“Öğrenci değil, seçmen yetiştiriyoruz”

– Büyüyünce ne olacaksın bakalım?
– Doktor!
– Ya sen?
– Öğretmen!
– Peki ya sen?
– Pilot öğretmenim!
Ne hevesle söylerdik sorulduğunda ne olmak istediğimizi. En bildiğimiz meslekler ne ise onu söylerdik tabi. Hastalanınca bizi iyileştiren doktor, önümüze dünyayı seren öğretmen, ah bir de havada kuş gibi süzülen o uçağın pilotu.
En çok da öğretmen olmak isterdik ama.
İdealist öğretmenlerdi bize örnek olanlar. İtibarlı, sözü dinlenen, aklıselim, eli yüzü düzgün, örnek insanlardı hepsi.
Sonra geçen zaman içinde toplumun değişmesi ile öğretmen profili de değişmeye başladı.
Yeni öğrenciler de eski öğrenciler değildi artık.
Zorlaşan ya da zorlaştırılan şartlar öğretmenlik mesleğinin tercih edilebilirliğini olumsuz etkiledi. Eskinin öğretmen yetiştiren saygın kurumlarının kapatılmasıyla öğretmen değil fakülte mezunu insanlar öğretmen olmaya başladı.

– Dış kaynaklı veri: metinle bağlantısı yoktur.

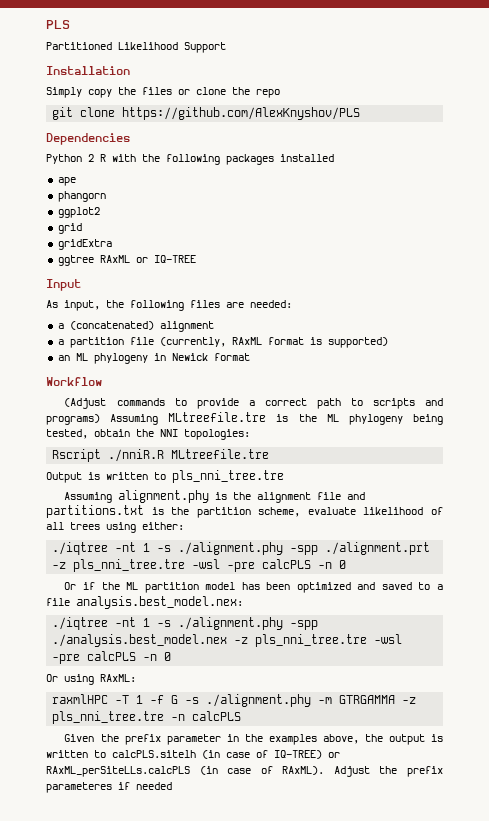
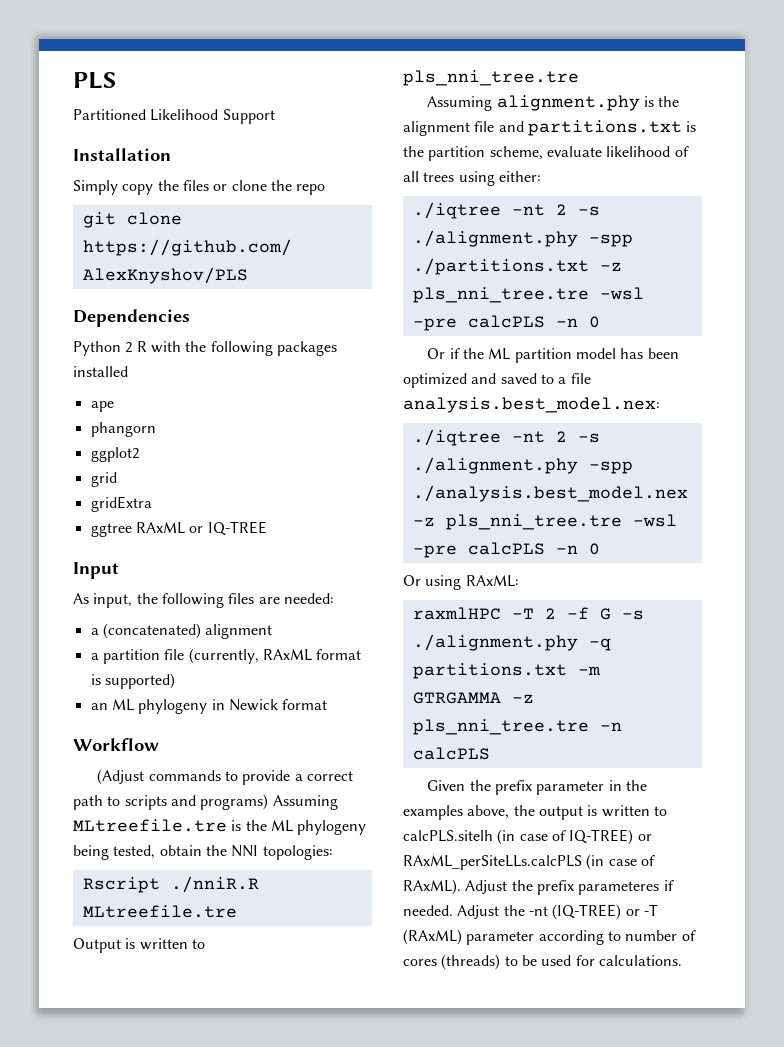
- ./iqtree -nt 1 -s ./alignment.phy -spp ./alignment.prt -z pls_nni_tree.tre -wsl -pre calcPLS -n 0
+ ./iqtree -nt 2 -s ./alignment.phy -spp ./partitions.txt -z pls_nni_tree.tre -wsl -pre calcPLS -n 0
- ./iqtree -nt 1 -s ./alignment.phy -spp ./analysis.best_model.nex -z pls_nni_tree.tre -wsl -pre calcPLS -n 0
+ ./iqtree -nt 2 -s ./alignment.phy -spp ./analysis.best_model.nex -z pls_nni_tree.tre -wsl -pre calcPLS -n 0
- raxmlHPC -T 1 -f G -s ./alignment.phy -m GTRGAMMA -z pls_nni_tree.tre -n calcPLS
+ raxmlHPC -T 2 -f G -s ./alignment.phy -q partitions.txt -m GTRGAMMA -z pls_nni_tree.tre -n calcPLS
- Adjust the prefix parameteres if needed
+ Adjust the prefix parameteres if needed. Adjust the -nt (IQ-TREE) or -T (RAxML) parameter according to number of cores (threads) to be used for calculations.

Diploma insanı öğretmen yapmazdı ki.
Çocuğu anlamak, bazen çocukla çocuk olmak, onu sarıp sarmalamak ve hayata hazırlamak lazımdı önce. Bu da öğretmen okullarında öğretiliyordu.

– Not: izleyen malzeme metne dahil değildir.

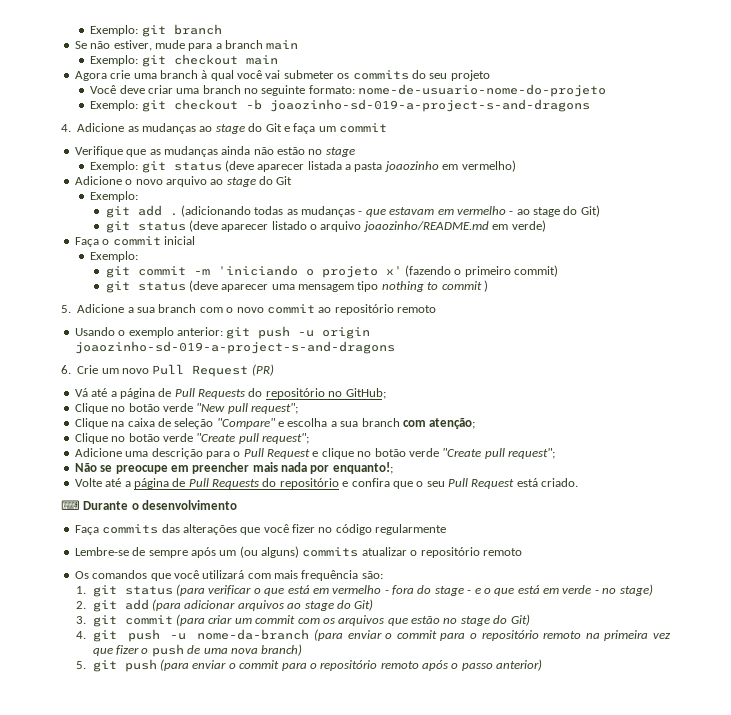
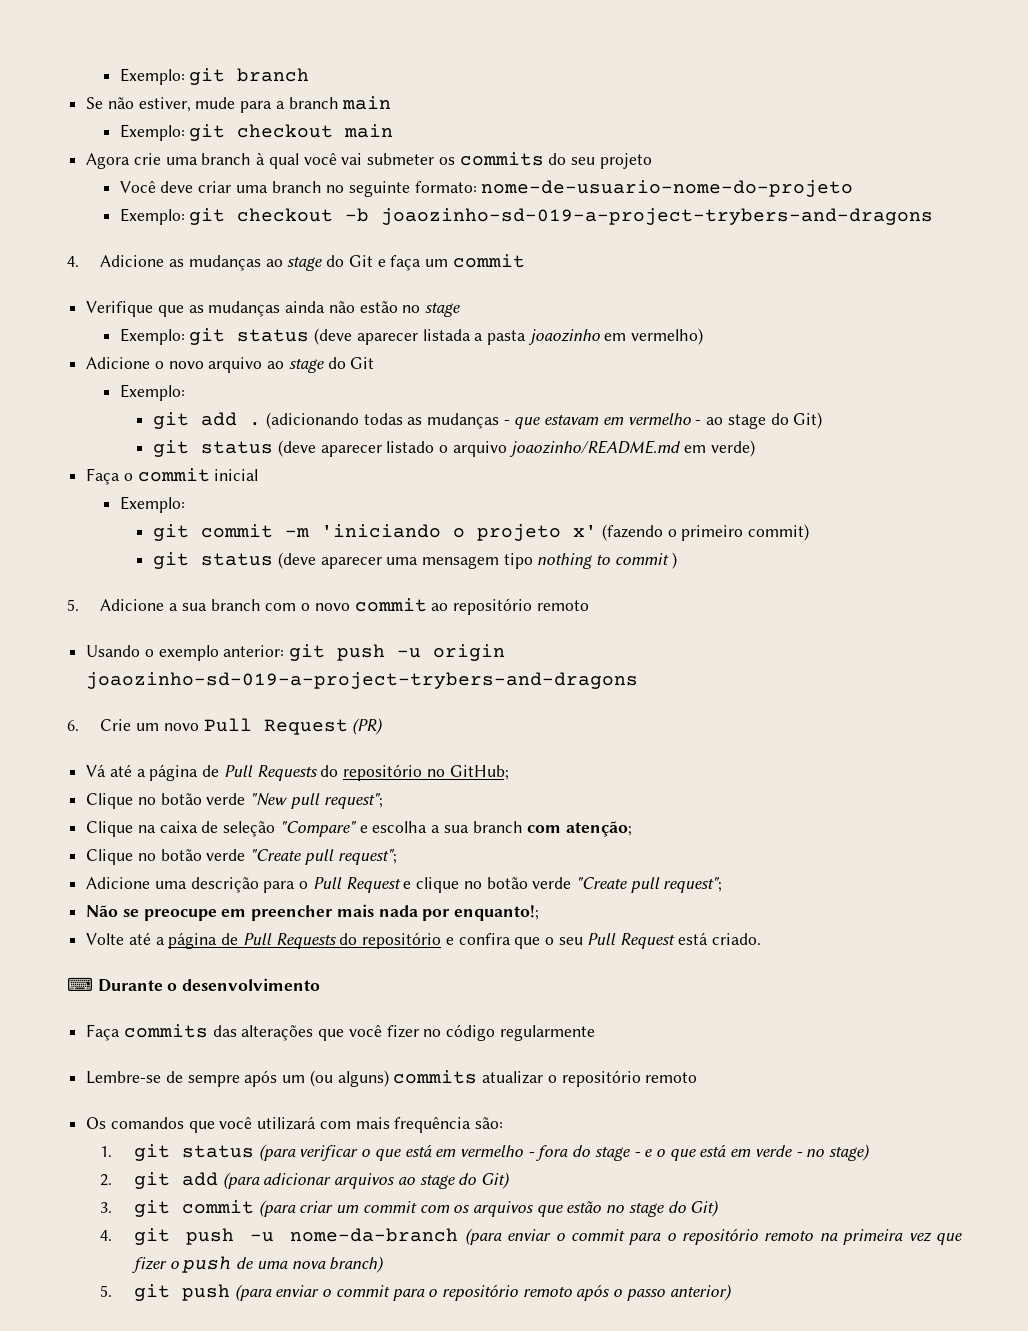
- Exemplo: git checkout -b joaozinho-sd-019-a-project-s-and-dragons
+ Exemplo: git checkout -b joaozinho-sd-019-a-project-trybers-and-dragons
- Usando o exemplo anterior: git push -u origin joaozinho-sd-019-a-project-s-and-dragons
+ Usando o exemplo anterior: git push -u origin joaozinho-sd-019-a-project-trybers-and-dragons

Fakülte diploması üzerine eklenen ‘çocuk psikolojisi ve öğretmeyi öğrenme’ belgesi öğretmenlikte ne kadar yeterli oluyordu?
Duyarlılığı ve sorumluluğu yüksek insanlar kendi boşluklarını doldurarak, eksiklerini telafi ederek, arayı kapattılar elbet. Sevgiyle ve ilgiyle yapılan her iş başarılı olurdu.

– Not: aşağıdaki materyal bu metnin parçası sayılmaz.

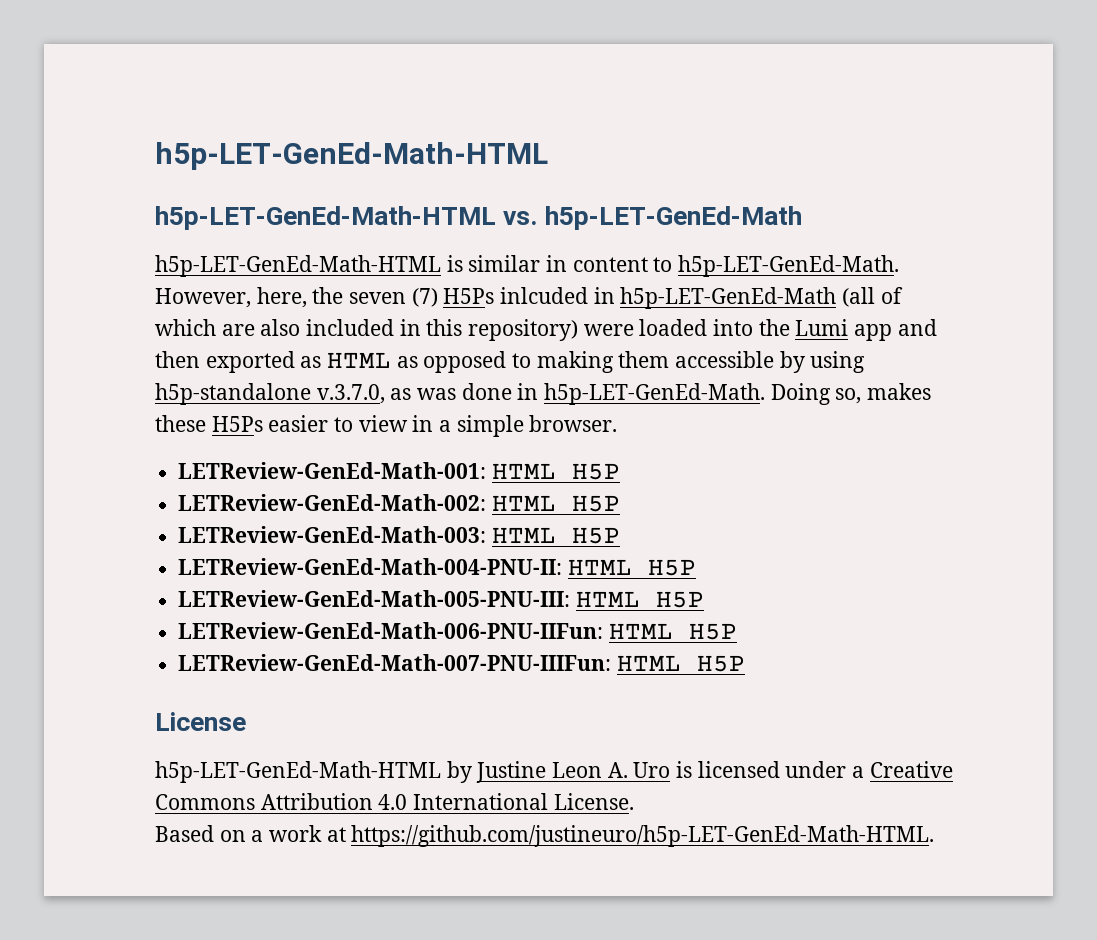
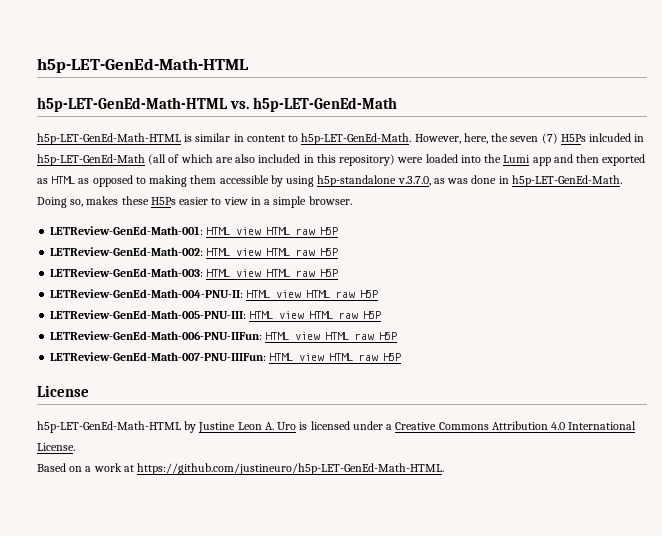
- LETReview-GenEd-Math-001: HTML H5P
+ LETReview-GenEd-Math-001: HTML view HTML raw H5P
- LETReview-GenEd-Math-002: HTML H5P
+ LETReview-GenEd-Math-002: HTML view HTML raw H5P
- LETReview-GenEd-Math-003: HTML H5P
+ LETReview-GenEd-Math-003: HTML view HTML raw H5P
- LETReview-GenEd-Math-004-PNU-II: HTML H5P
+ LETReview-GenEd-Math-004-PNU-II: HTML view HTML raw H5P
- LETReview-GenEd-Math-005-PNU-III: HTML H5P
+ LETReview-GenEd-Math-005-PNU-III: HTML view HTML raw H5P
- LETReview-GenEd-Math-006-PNU-IIFun: HTML H5P
+ LETReview-GenEd-Math-006-PNU-IIFun: HTML view HTML raw H5P
- LETReview-GenEd-Math-007-PNU-IIIFun: HTML H5P
+ LETReview-GenEd-Math-007-PNU-IIIFun: HTML view HTML raw H5P

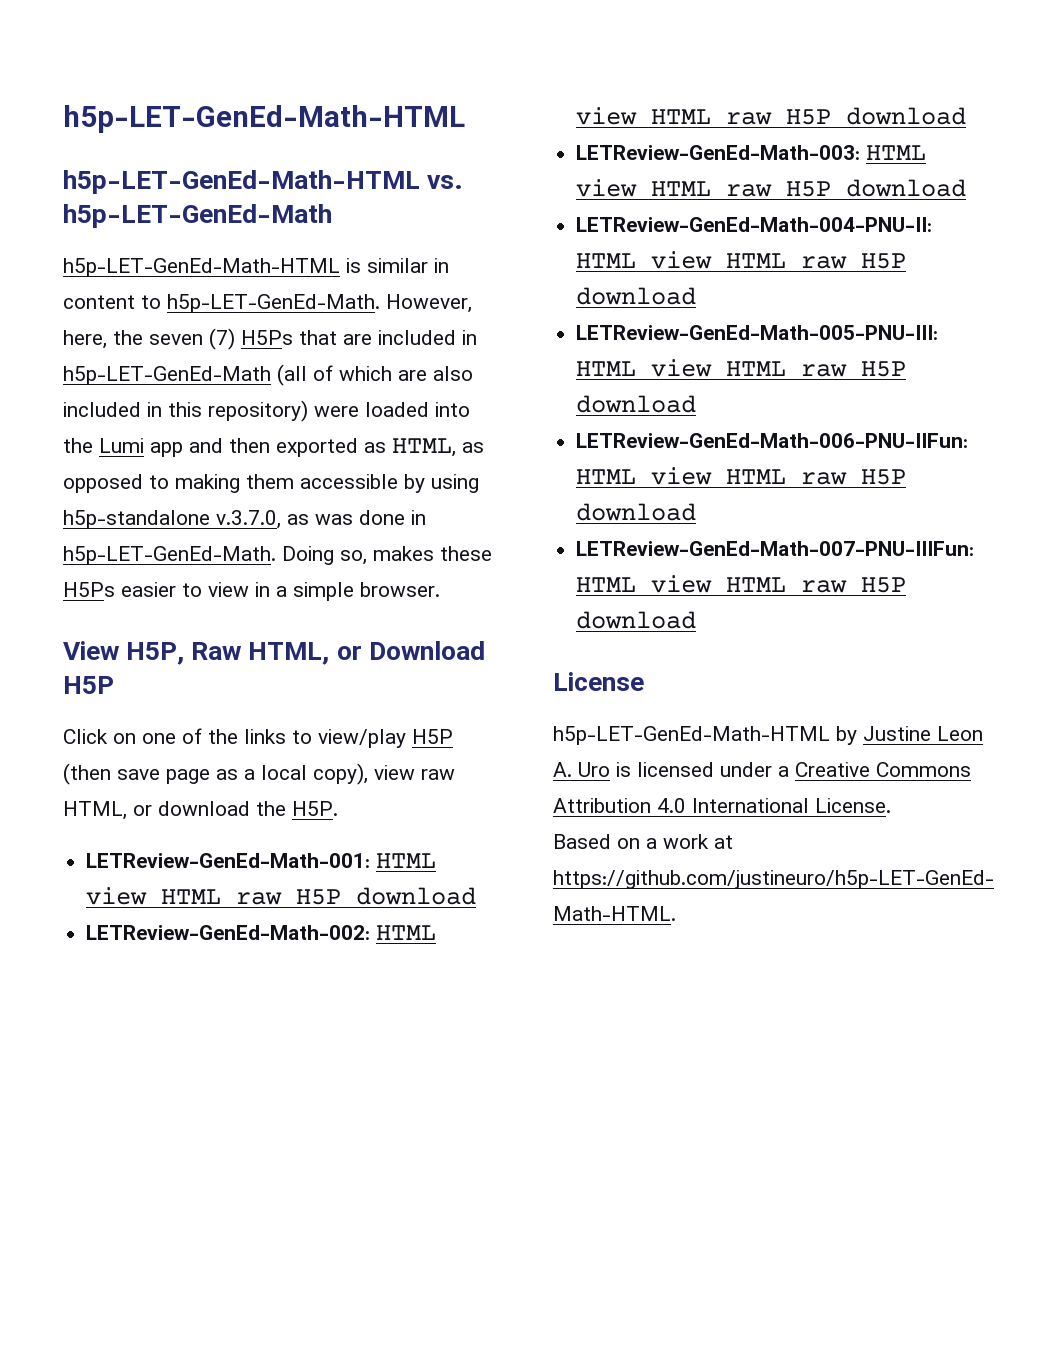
- However, here, the seven (7) H5Ps inlcuded in h5p-LET-GenEd-Math (all of which are also included in this repository) were loaded into the Lumi app and then exported as HTML as opposed to making them accessible by using h5p-standalone v.3.7.0, as was done in h5p-LET-GenEd-Math.
+ However, here, the seven (7) H5Ps that are included in h5p-LET-GenEd-Math (all of which are also included in this repository) were loaded into the Lumi app and then exported as HTML, as opposed to making them accessible by using h5p-standalone v.3.7.0, as was done in h5p-LET-GenEd-Math.
+ View H5P, Raw HTML, or Download H5P
+ Click on one of the links to view/play H5P (then save page as a local copy), view raw HTML, or download the H5P.
- LETReview-GenEd-Math-001: HTML view HTML raw H5P
+ LETReview-GenEd-Math-001: HTML view HTML raw H5P download
- LETReview-GenEd-Math-002: HTML view HTML raw H5P
+ LETReview-GenEd-Math-002: HTML view HTML raw H5P download
- LETReview-GenEd-Math-003: HTML view HTML raw H5P
+ LETReview-GenEd-Math-003: HTML view HTML raw H5P download
- LETReview-GenEd-Math-004-PNU-II: HTML view HTML raw H5P
+ LETReview-GenEd-Math-004-PNU-II: HTML view HTML raw H5P download
- LETReview-GenEd-Math-005-PNU-III: HTML view HTML raw H5P
+ LETReview-GenEd-Math-005-PNU-III: HTML view HTML raw H5P download
- LETReview-GenEd-Math-006-PNU-IIFun: HTML view HTML raw H5P
+ LETReview-GenEd-Math-006-PNU-IIFun: HTML view HTML raw H5P download
- LETReview-GenEd-Math-007-PNU-IIIFun: HTML view HTML raw H5P
+ LETReview-GenEd-Math-007-PNU-IIIFun: HTML view HTML raw H5P download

Düzenli maaş alabilmek için çareyi devlete kapağı atmakta bulanlar ise aldıkları maaşı hiç hak etmediler…
Onlar çocukları sevmediler.
Onlar sorumluluklarının farkına varıp, gereğini yerine getirmediler.
Üstüne üstlük bir de siyasete malzeme olup bölüm bölüm bölündüler…
Çalıştıkları kurum “Millî” Eğitim idi oysa.
Eğitim ve öğretim vatan için, toplum için, gelecek için, birlik içindi…
Eğitim Millî idi ama Bakanlık hükümetindi. O yüzden de her gelen kendi düzenini getirdi. O yüzden de bunca senedir yerine oturamayan eğitim sistemi, adeta yap boz tahtasına benzedi…
****
Seslerine kulak vermek için Öğretmen Okullarının kuruluşunun 168. yıl dönümü etkinliğinde buluştuk öğretmenlerimizle.
Bursa İli Eğitim Hizmetlerine Yardım ve Eğitimi Geliştirme Derneği tarafından düzenlenen ve moderatörlüğünü Dernek Başkanı Zeki Baştürk’ün yaptığı “Geçmişten Günümüze Öğretmen Sorunları ve Çözüm Önerileri” konulu panele konuşmacı olarak, Eğitim-İş Bursa Şube Başkanı Özkan RONAEğitim-Sen Bursa Şube Başkanı Cihat UYGUR ve Türk Eğitim Sen Bursa 2 No’lu Şube Başkanı Selçuk TÜRKOĞLU katıldı.
İlk sözü SELÇUK TÜRKOĞLU’na verdi Zeki Hoca.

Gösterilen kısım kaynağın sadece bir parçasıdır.